Called once at the beginning of Trainer.train if resume=False.

If resuming a training, on_resume() will be called instead.

Parameters:
on_trainer_init(*, model: Model, maps: Maps, state: TrainerState, metrics: MetricsHandler, optimization: OptimizationConfig, callbacks: CallbacksHandler) None[source]

Called once when the Trainer is created or restored with Trainer.from_maps.

Parameters:
  • model (Model) – The model associated to the Trainer.

  • maps (Maps) – The MAPS associated to the Trainer.

  • state (TrainerState) – The current state of the Trainer.

  • metrics (MetricsHandler) – The the metrics passed to the Trainer.

  • optimization (OptimizationConfig) – The optimization specifications of the training phase.

  • callbacks (CallbacksHandler) – The callbacks passed to the Trainer.

on_validate_end(*, model: Model, maps: Maps, state: TrainerState, metrics: MetricsHandler) None[source]

Called at the end of a model validation in Trainer.validate.

Not to be confused with on_validation_end().

Parameters:
  • model (Model) – The model associated to the Trainer.

  • maps (Maps) – The MAPS associated to the Trainer.

  • state (TrainerState) – The current state of the Trainer.

  • metrics (MetricsHandler) – The validation metrics computed.

on_validate_start(*, model: Model, maps: Maps, state: TrainerState, dataloader: DataLoader, model_checkpoint: str, metrics: MetricsHandler, callbacks: CallbacksHandler, computational: ComputationalConfig) None[source]

Called when a model is validated in Trainer.validate.

Not to be confused with on_validation_start().

Important

If model_checkpoint=None was passed to Trainer.validate, all the models saved during training will be validated.
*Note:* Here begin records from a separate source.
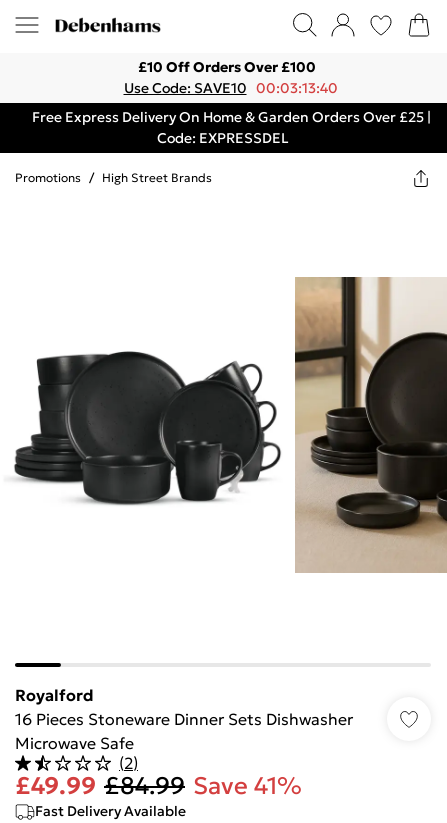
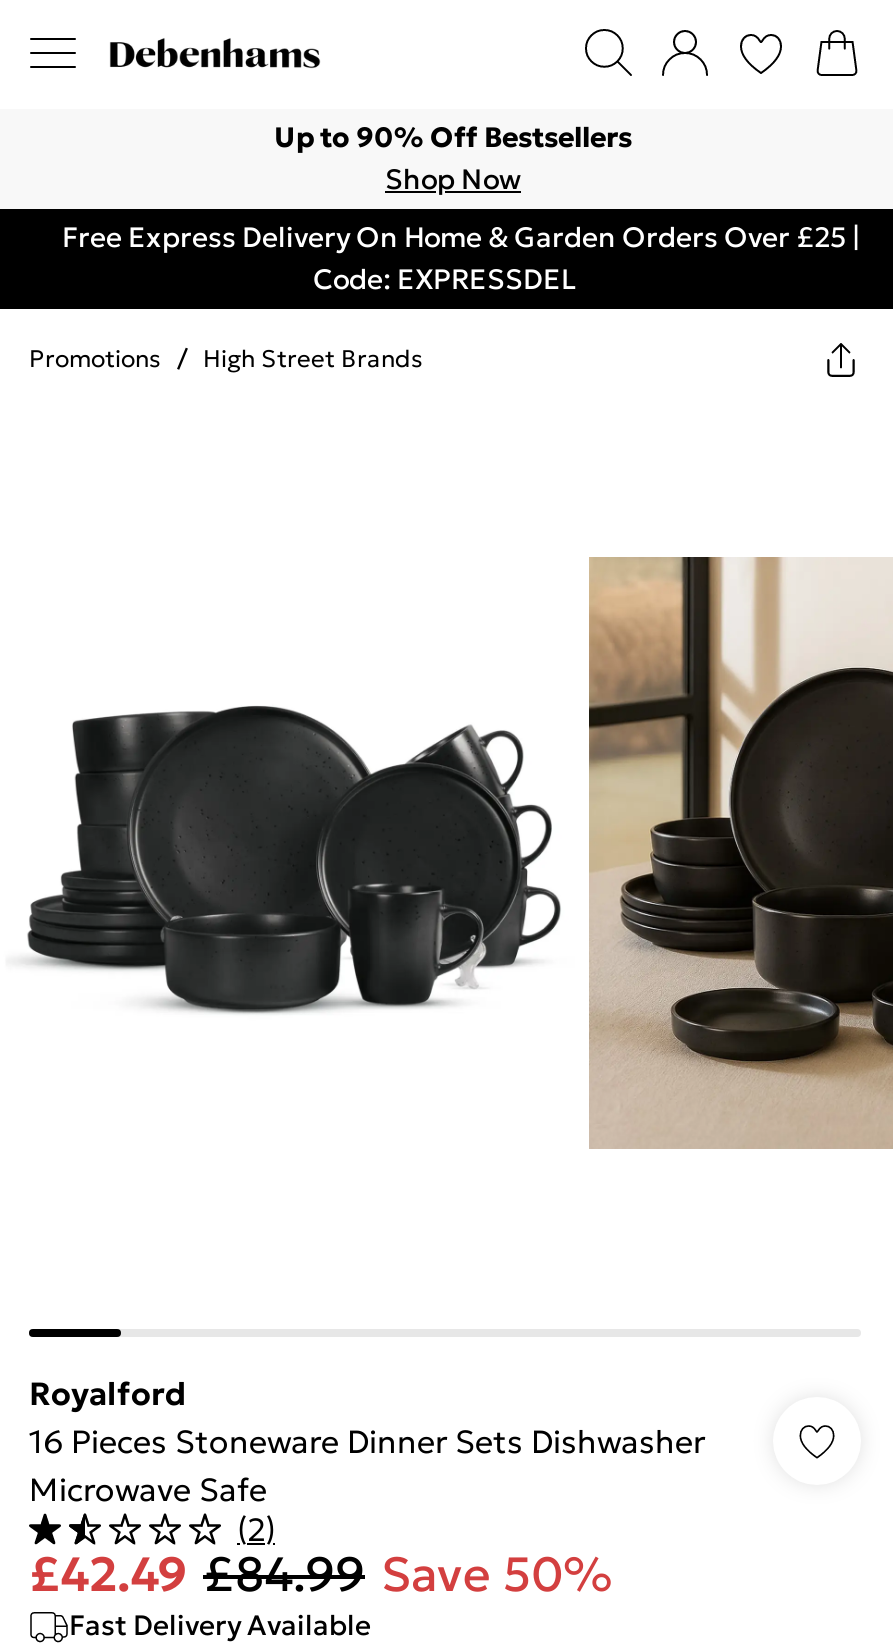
- £10 Off Orders Over £100
- Use Code: SAVE10 00:03:13:40
+ Up to 90% Off Bestsellers
+ Shop Now

- £49.99 £84.99 Save 41%
+ £42.49 £84.99 Save 50%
Therefore, on_validate_start will be called for each model.

Parameters:
on_validation_end(*, model: Model, maps: Maps, state: TrainerState, metrics: MetricsHandler) None[source]

Called at the end of every validation loop in Trainer.train.

Not to be confused with on_validate_end().

Parameters:
  • model (Model) – The model associated to the Trainer.

  • maps (Maps) – The MAPS associated to the Trainer.

  • state (TrainerState) – The current state of the Trainer.

  • metrics (MetricsHandler) – The validation metrics computed.

on_validation_start(*, model: Model, maps: Maps, state: TrainerState, dataloader: DataLoader, metrics: MetricsHandler) None[source]

Called at the beginning of every validation loop in Trainer.train.

Not to be confused with on_validate_start().

Parameters:
  • model (Model) – The model associated to the Trainer.

  • maps (Maps) – The MAPS associated to the Trainer.

  • state (TrainerState) – The current state of the Trainer.

  • dataloader (DataLoader) – The dataloader on which validation is performed.

  • metrics (MetricsHandler) – The validation metrics to compute.